** Opening Data supplied block **

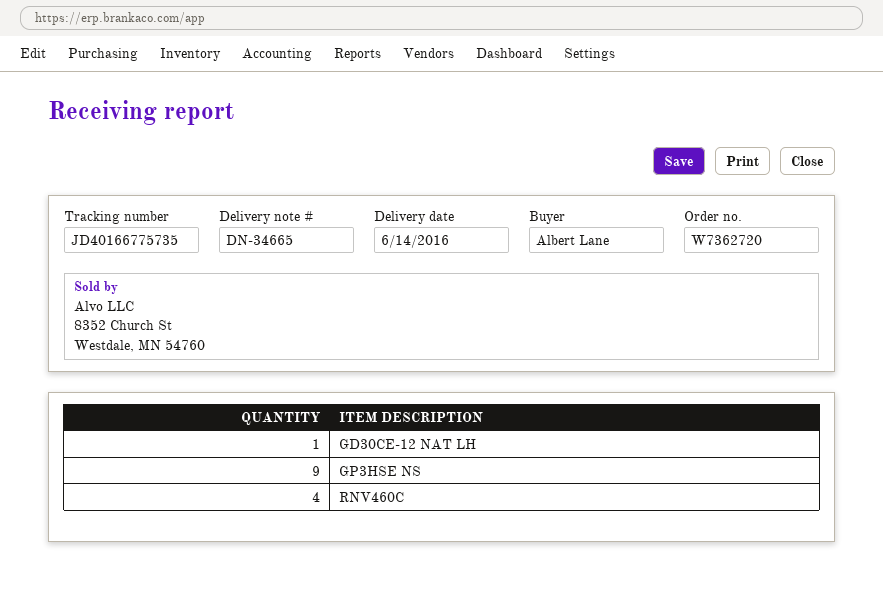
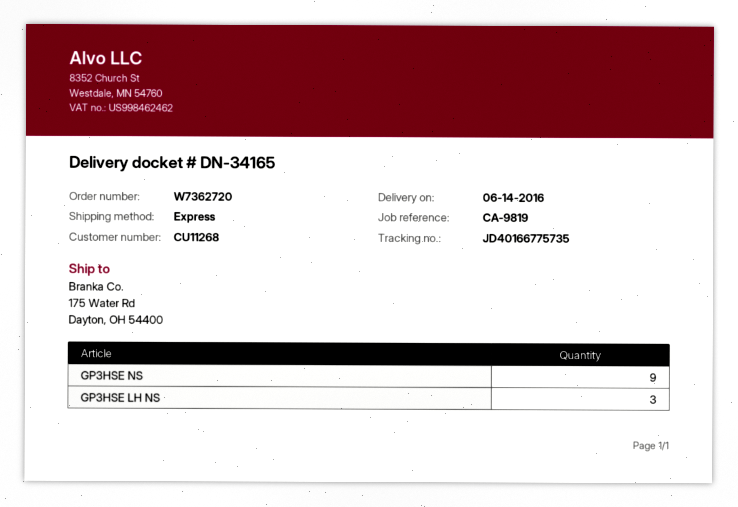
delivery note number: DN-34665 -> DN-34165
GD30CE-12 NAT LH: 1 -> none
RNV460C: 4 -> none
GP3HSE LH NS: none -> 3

** Closing Data supplied block **
** Opening Data supplied block **

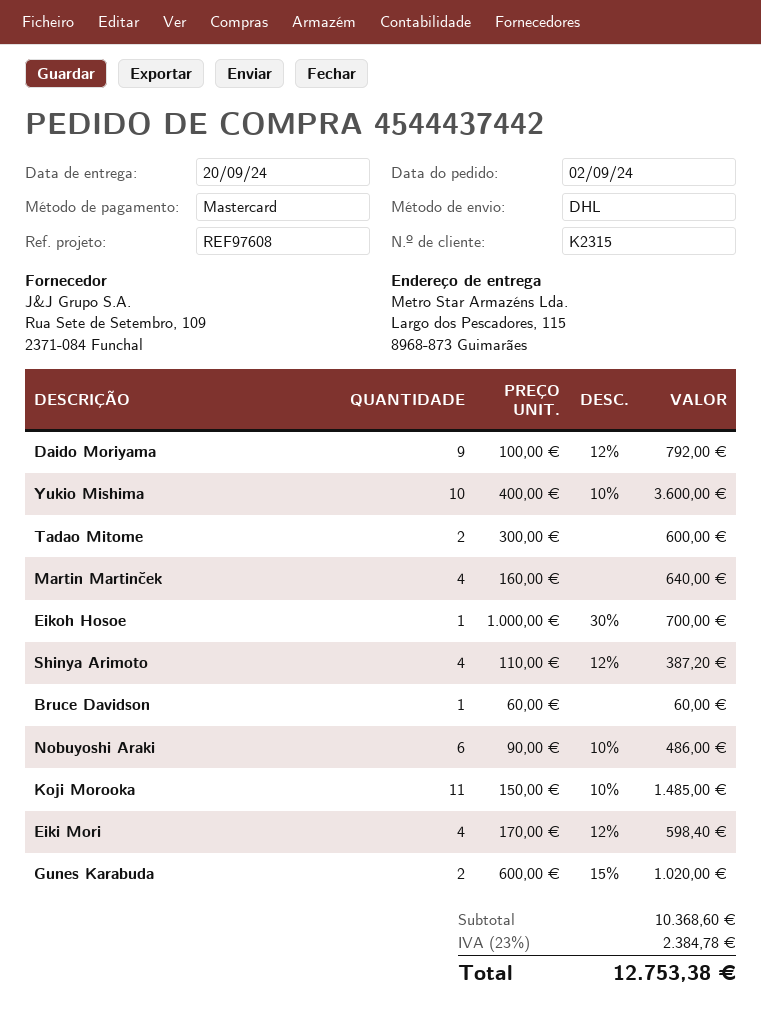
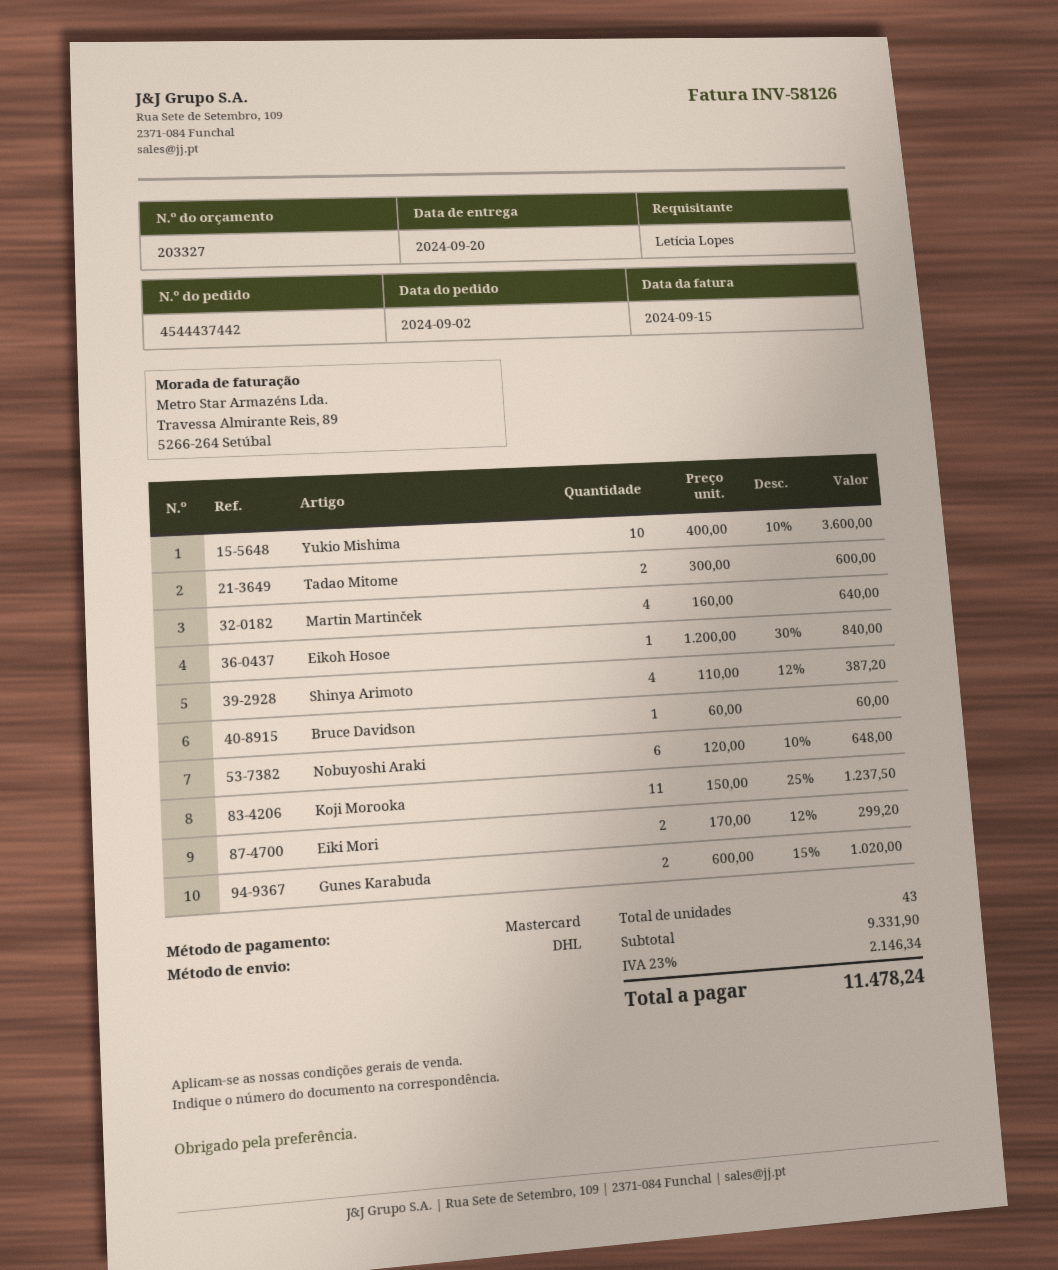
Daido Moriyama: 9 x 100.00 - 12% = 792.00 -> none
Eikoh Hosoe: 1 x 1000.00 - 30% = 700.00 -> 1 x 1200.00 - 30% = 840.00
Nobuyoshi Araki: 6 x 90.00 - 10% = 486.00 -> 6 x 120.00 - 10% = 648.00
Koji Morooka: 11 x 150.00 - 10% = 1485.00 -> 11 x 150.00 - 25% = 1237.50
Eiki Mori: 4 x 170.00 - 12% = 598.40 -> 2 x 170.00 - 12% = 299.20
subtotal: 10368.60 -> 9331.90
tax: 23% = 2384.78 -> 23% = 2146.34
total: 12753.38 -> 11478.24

** Closing Data supplied block **

» Exercise prompt
From the listing above, return the lines starting at the one with "delivery note number: DN-34665 -> DN-34165" and ending at the one with "GP3HSE LH NS: none -> 3", both kept, exactly as they appear and nothing more.

» Exercise response
delivery note number: DN-34665 -> DN-34165
GD30CE-12 NAT LH: 1 -> none
RNV460C: 4 -> none
GP3HSE LH NS: none -> 3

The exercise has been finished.